While scavenging on an alien junkyard planet, the Thirteenth Doctor, and her companions, Graham, Yasmin, and Ryan are caught in a sonic mine's detonation. They wake aboard the Tsuranga, an automated ship travelling to a medical space station. Exploring the ship, the Doctor meets some of the patients being transported – Eve Cicero, a renowned general; her brother Durkas; Eve's synth robot partner Ronan; and Yoss, a pregnant man. After gaining access to the ship's systems, the Doctor, alongside head nurse Astos, notice something heading for the ship. They realise it is an alien entity, which gains access to the ship and starts damaging its escape pods. Astos becomes trapped in one that he is inspecting, and dies when the pod is jettisoned into space and explodes.

Helped by Mabli, Astos' colleague, the Doctor learns that the entity is a Pting, a creature that eats non-organic material and is classified as highly dangerous. Learning that the ship will be remotely detonated if the space station detects the creature aboard, the Doctor works to prevent this happening. While Yasmin and Ronan defend the ship's power source from the Pting, Ryan and Graham offer to help Mabli with Yoss as he enters labour. Meanwhile, the Doctor, Eve, and Durkas focus on gaining manual control of the ship. During this time, the Doctor learns that Eve has a critical heart condition that could kill her if she interfaces with the ship. Despite this, Eve sacrifices herself to protect everyone aboard the ship by navigating it through an asteroid field, before Durkas assumes control in her place.
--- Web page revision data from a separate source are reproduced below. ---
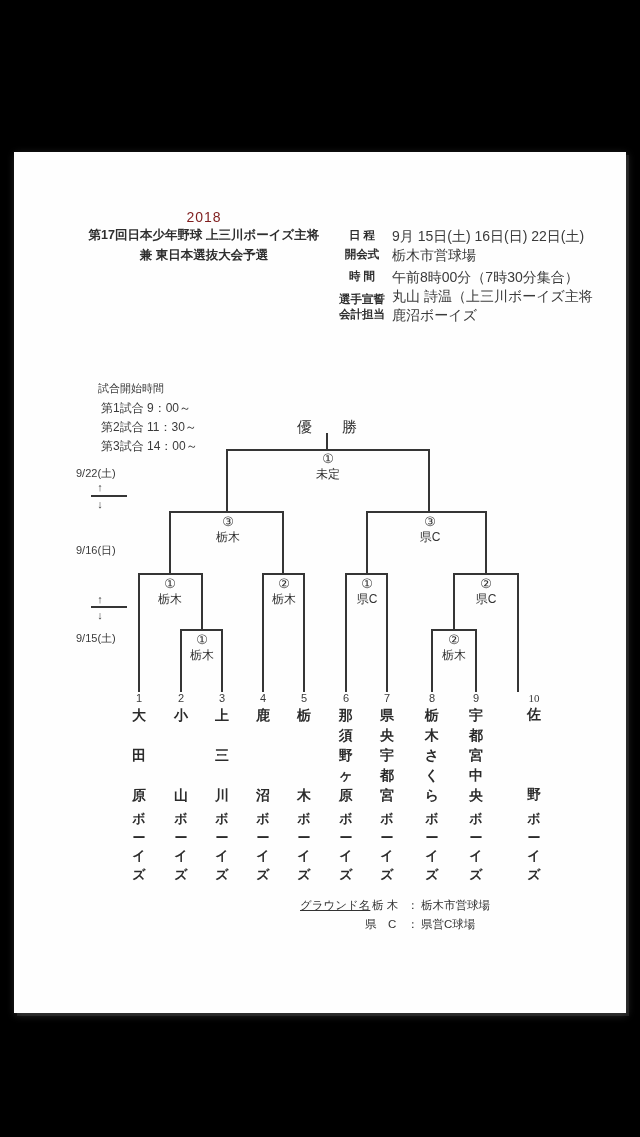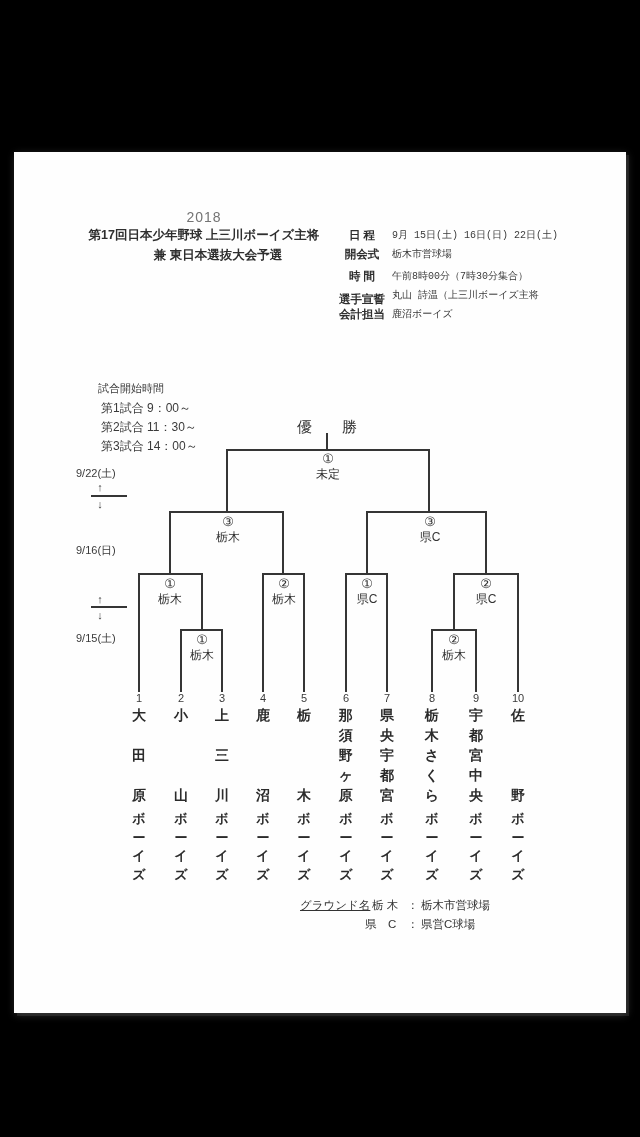"2018" .year { color: #737373 -> #7f1d1d }
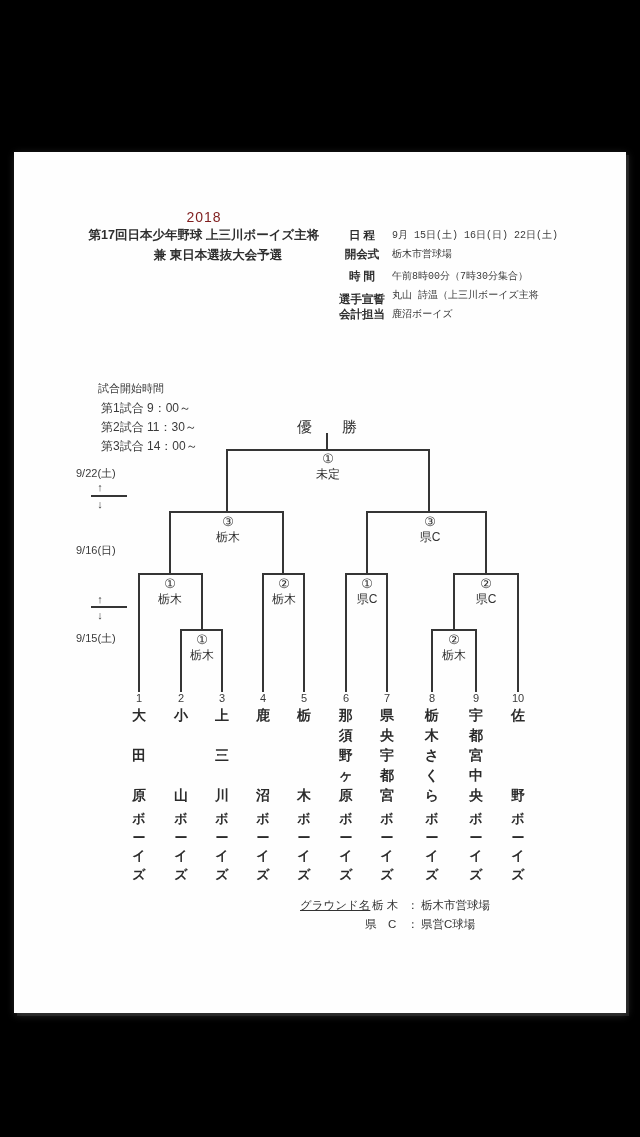"9月 15日(土) 16日(日) 22日(土)" .info-value { font-family: Liberation Mono, monospace -> none; font-size: 10px -> 14px }
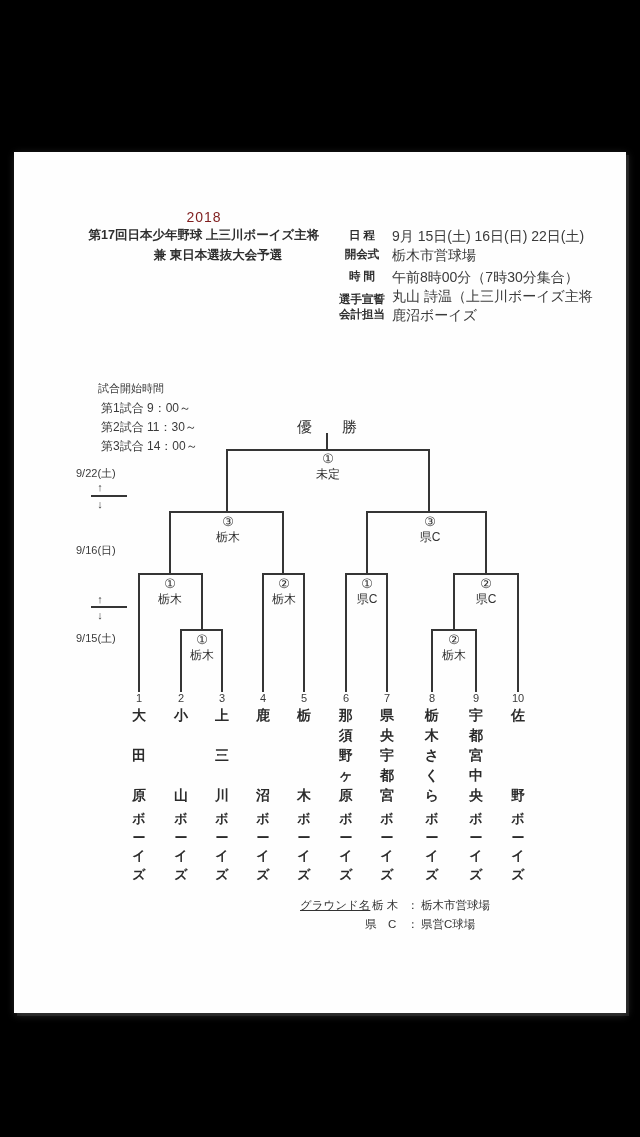"兼 東日本選抜大会予選" div.abs { left: 204px -> 190px }
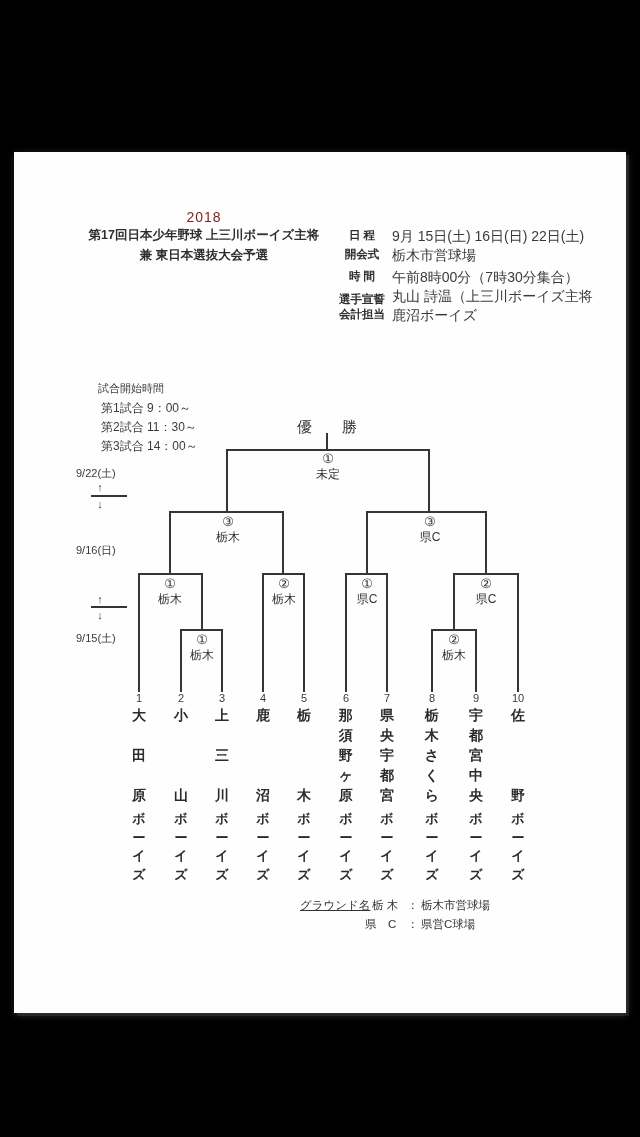"10" div.team { font-family: none -> Liberation Serif, serif; left: 504px -> 520px }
The Doctor suddenly deduces that the Pting was attracted to the ship looking for energy sources, its true food source. With this knowledge, she returns to the ship's power source, realizing it has a built-in failsafe bomb. Removing it, she primes the device and feeds it to the Pting, giving it ample energy before she jettisons it into space. Durkas safely brings the Tsuranga to the space station, while Ryan and Graham help Yoss give birth successfully. Before leaving to recover her TARDIS with the others, the Doctor joins Mabli and the patients in honouring Eve for her courage.

== Production ==
=== Development ===
The Pting creature was created and named by writer Tim Price, who worked in the story room early in the series' development. Chibnall told Marcus Hearn of Doctor Who Magazine that the team loved the "brilliant and unusual name for the alien."
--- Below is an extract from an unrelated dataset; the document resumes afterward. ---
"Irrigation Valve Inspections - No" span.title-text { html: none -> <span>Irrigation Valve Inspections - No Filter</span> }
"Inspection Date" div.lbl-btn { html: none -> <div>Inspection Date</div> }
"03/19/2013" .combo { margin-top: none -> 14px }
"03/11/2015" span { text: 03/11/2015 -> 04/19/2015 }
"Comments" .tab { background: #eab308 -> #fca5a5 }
A sequel to this story, dubbed "Ptings", which would have been written by Chris Chibnall, was planned for later production, though this was scrapped.

=== Casting ===
After the premiere episode, "The Woman Who Fell to Earth", was broadcast, it was announced that Brett Goldstein, Lois Chimimba, and Ben Bailey-Smith would be among a number of guest actors that would appear in the series. They play Astos, Mabli and Durkas Cicero respectively. "The Tsuranga Conundrum" also guest stars Suzanne Packer as Eve Cicero, David Shields as Ronan, and Jack Shalloo as Yoss Inkl.

=== Filming ===
To help with filming the episode, production staff invited Australian director Jennifer Perrott to come over and oversee the directing of scenes for "The Tsuranga Conundrum".
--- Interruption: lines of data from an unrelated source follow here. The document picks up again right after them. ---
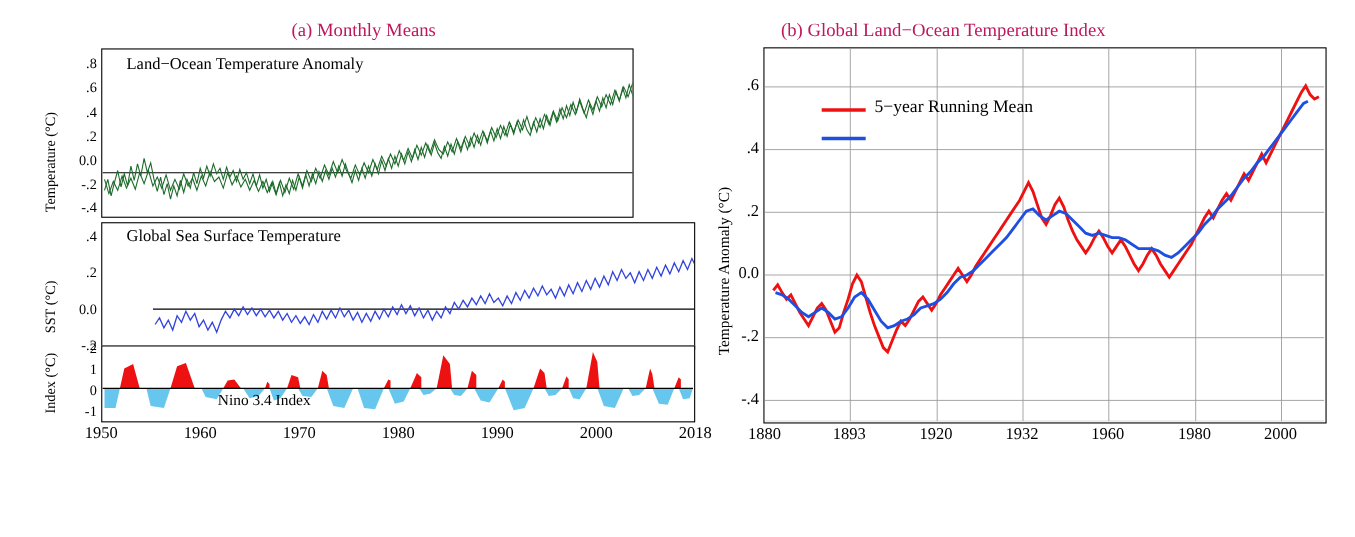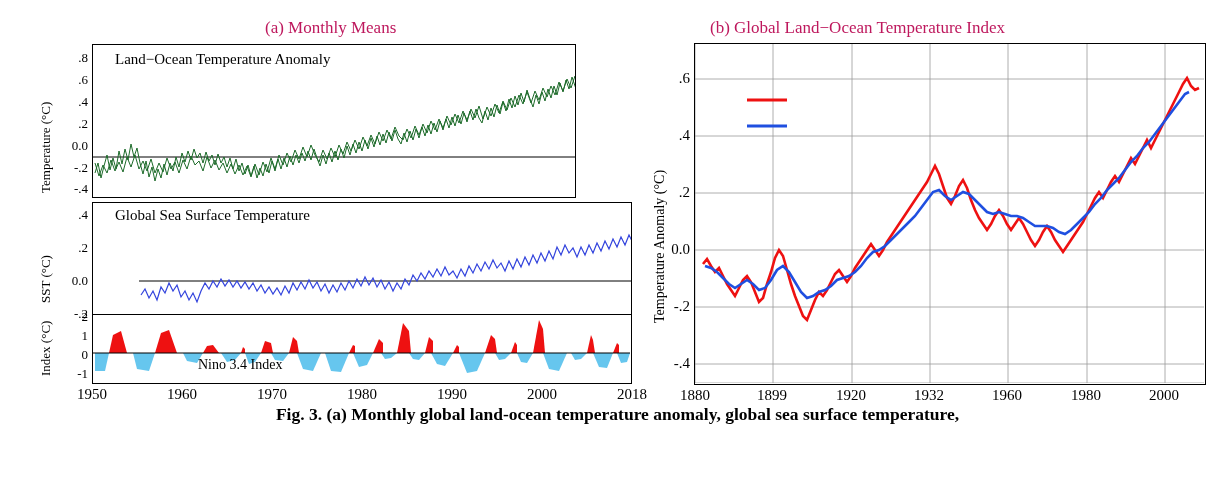"5−year Running Mean" div.legend-row { html: none -> <div>5−year Running Mean</div> }
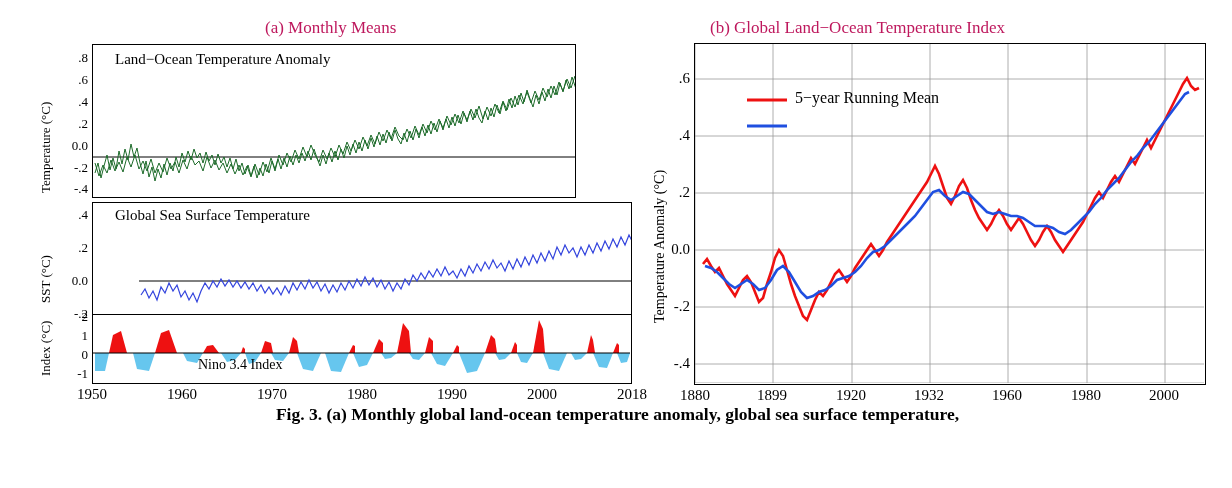"1899" div.xtick { text: 1899 -> 1893 }
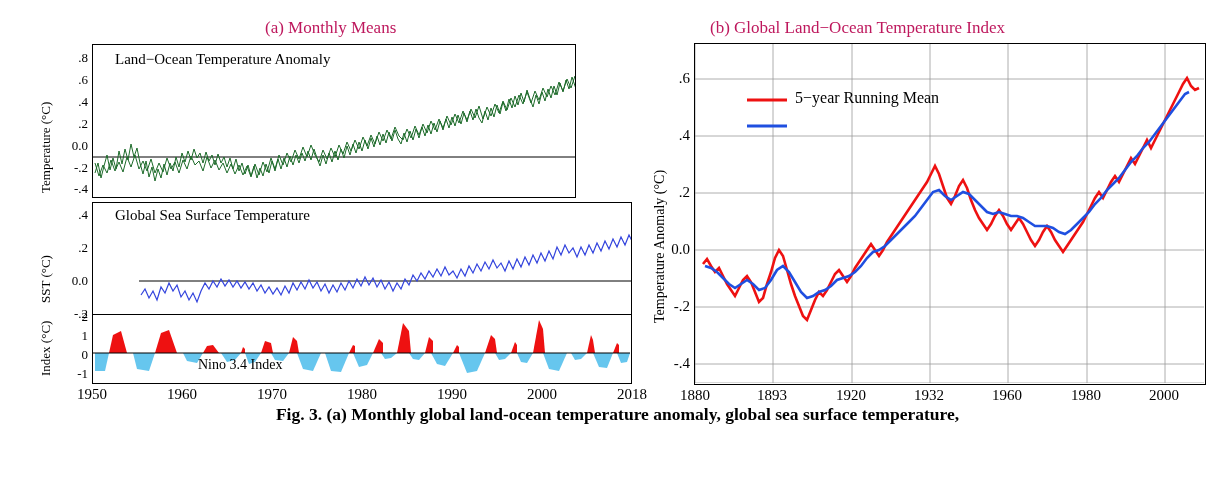"Fig. 3. (a) Monthly global" div { html: <div>Fig. 3. (a) Monthly global land-ocean temperature anomaly, global sea surface temperature,</div> -> none }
== Broadcast and reception ==

Professional ratings
Aggregate scores
| Source | Rating |
| Rotten Tomatoes (Average Score) | 6.1 |
| Rotten Tomatoes (Tomatometer) | 79% |
Review scores
| Source | Rating |
| Entertainment Weekly | B− |
| Daily Mirror | Star |
| Radio Times | Star |
| The A.V. Club | B |
| The Independent | Star |
| TV Fanatic | Star Half star |

=== Ratings ===
"The Tsuranga Conundrum" was watched by 6.12 million viewers overnight, a share of 29.5% of the total TV audience, making it the second-highest overnight viewership for the night and the sixth-highest overnight viewership for the week on overnights across all channels. The episode had an Audience Appreciation Index score of 79. It received an official total of 7.76 million viewers across all UK channels, making it the sixth most watched programme of the week.

=== Critical reception ===
The episode was met with mixed reviews. Rotten Tomatoes gave the episode an approval rating of 79%, based on 24 critics, and an average score of 6.1/10, the critical consensus stating: "True colors rise to the surface in 'The Tsuranga Conundrum' as the team tackles difficult emotions, new found confidence, and impending mayhem."